Apache Log Sorter

Today at work I needed to sort about 500MB of Apache2 log files to feed into awstats. They needed sorting since they were from many archived logs, and I couldn't be bothered putting them in order. I didn't realise what a mission it would be... awstats includes a perl script that's supposed to merge and sort entries, but it failed to do it. I also tried 'mergesort' from apt, but it didn't do it right either. grr! So I wrote my own in PHP. Basically it reads in a file that contains all the logs catted together, and eventually outputs the sorted log to stdout.
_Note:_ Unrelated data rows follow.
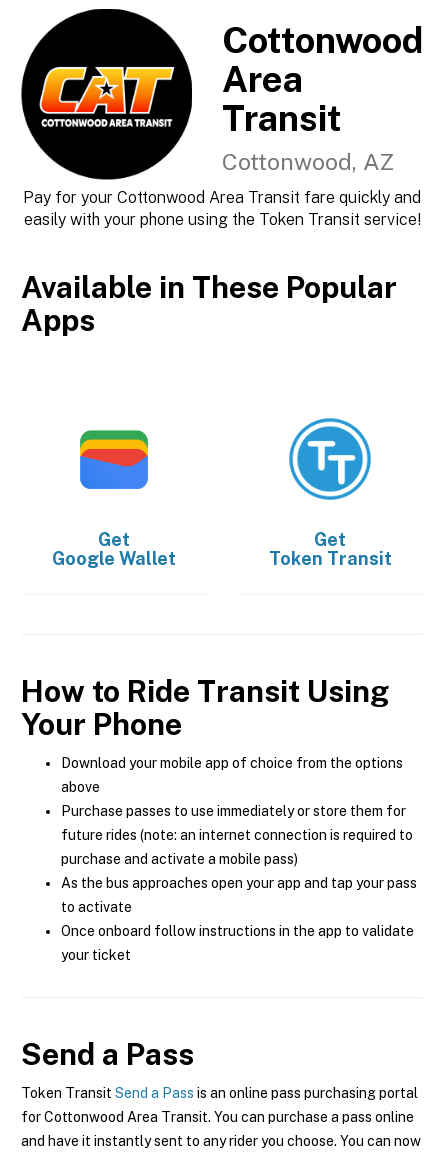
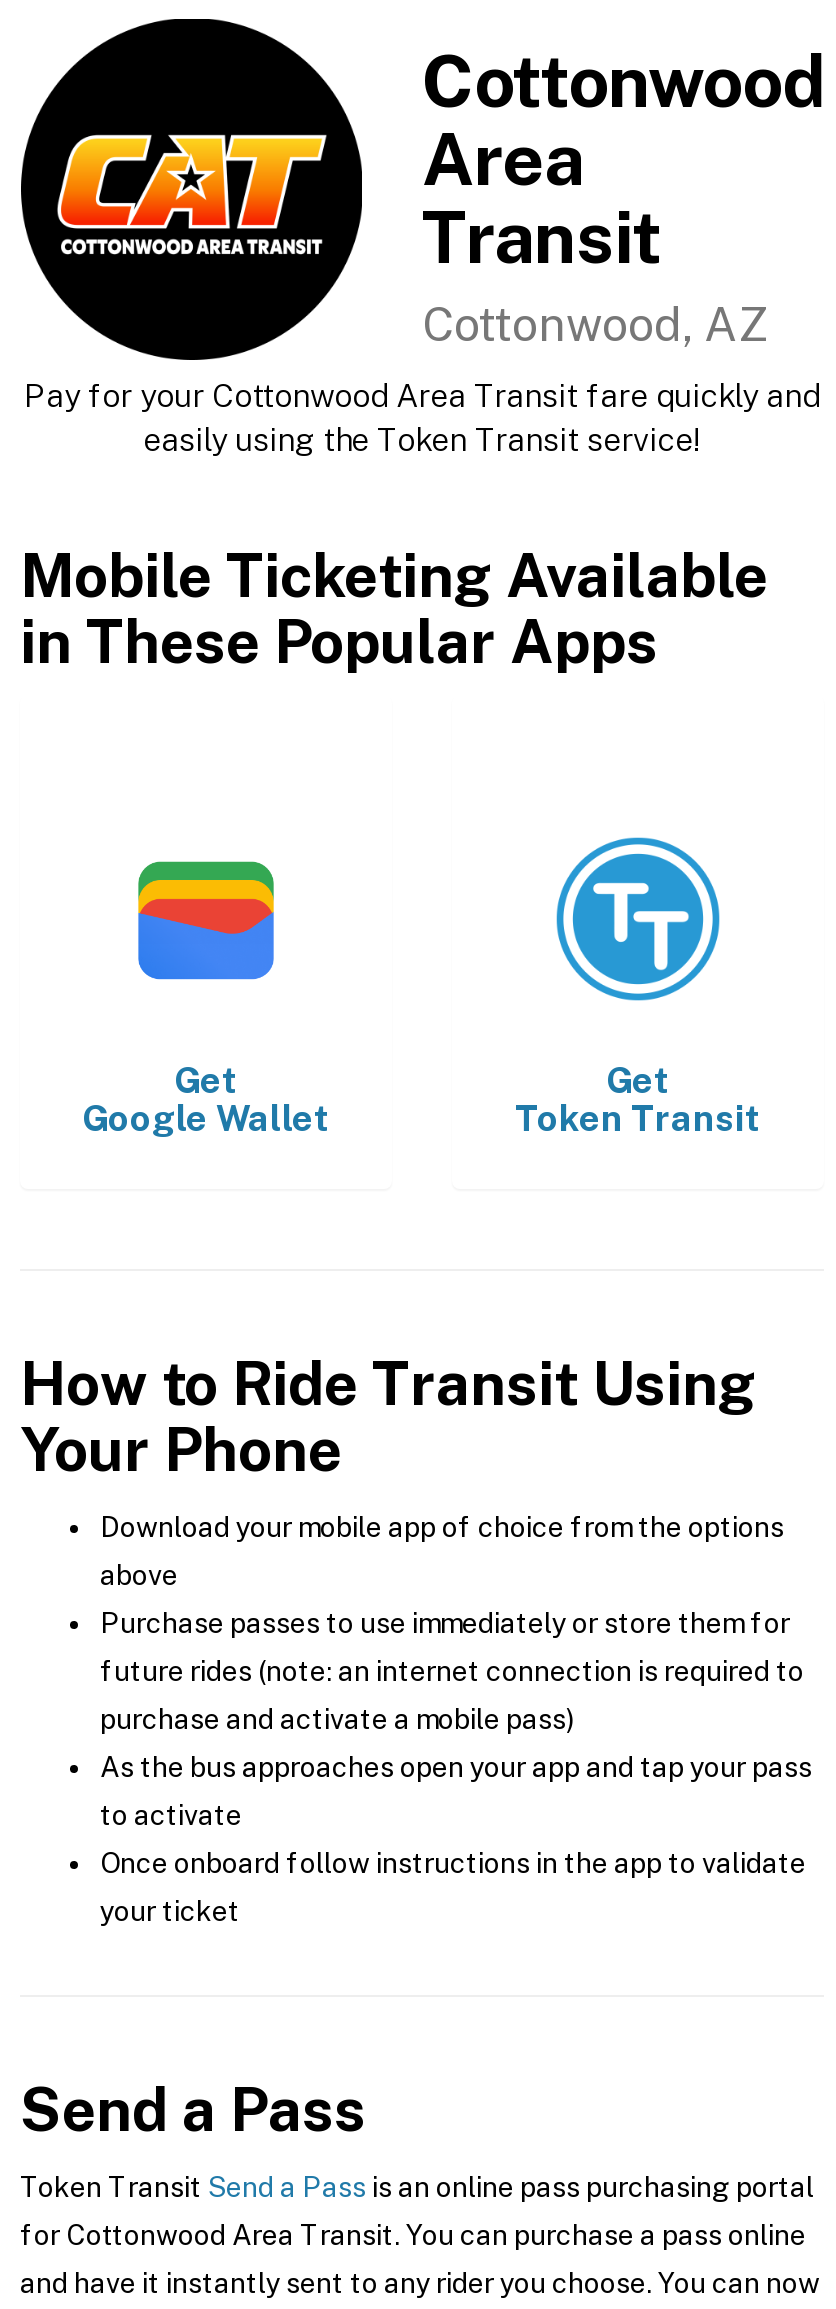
- easily with your phone using the Token Transit service!
+ easily using the Token Transit service!

- Available in These Popular
- Apps
+ Mobile Ticketing Available
+ in These Popular Apps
You'll need to increase PHP's memory limit if you plan on using it with large files. I gave it 1GB (the amount of physical RAM in the machine) and it happily crunched 500MB of logs reasonably quickly. I suspect it only needs about 20MB, basically enough to store the date for each line in the file (it doesn't load the whole file in, just the dates)

<code><?php
$filename
= "inputlog.log";

$infile = fopen($filename, "r");
$dates = array();
$curline = 0;
$linetopos = array();

while(!
feof($infile)) {
    
$linetopos[$curline + 1] = ftell($infile);
    
$line = fgets($infile);
    
$curline++;
    list(
$null, $thing) = explode('[', $line);
    list(
$date, $null) = explode(']', $thing);
    
    list(
$date, $time1, $time2, $time3) = explode(':', $date);
    
$time = "$time1:$time2:$time3";
    
    
$date = str_replace("/", " ", $date);
    
$dates[strtotime($date.' '.$time)] = $curline;
}

ksort($dates);

fseek($infile, 0);

foreach(
$dates as $line) {
    
fseek($infile, $linetopos[$line], SEEK_SET);
    print
fgets($infile);
}
fclose($infile);

?>
</code>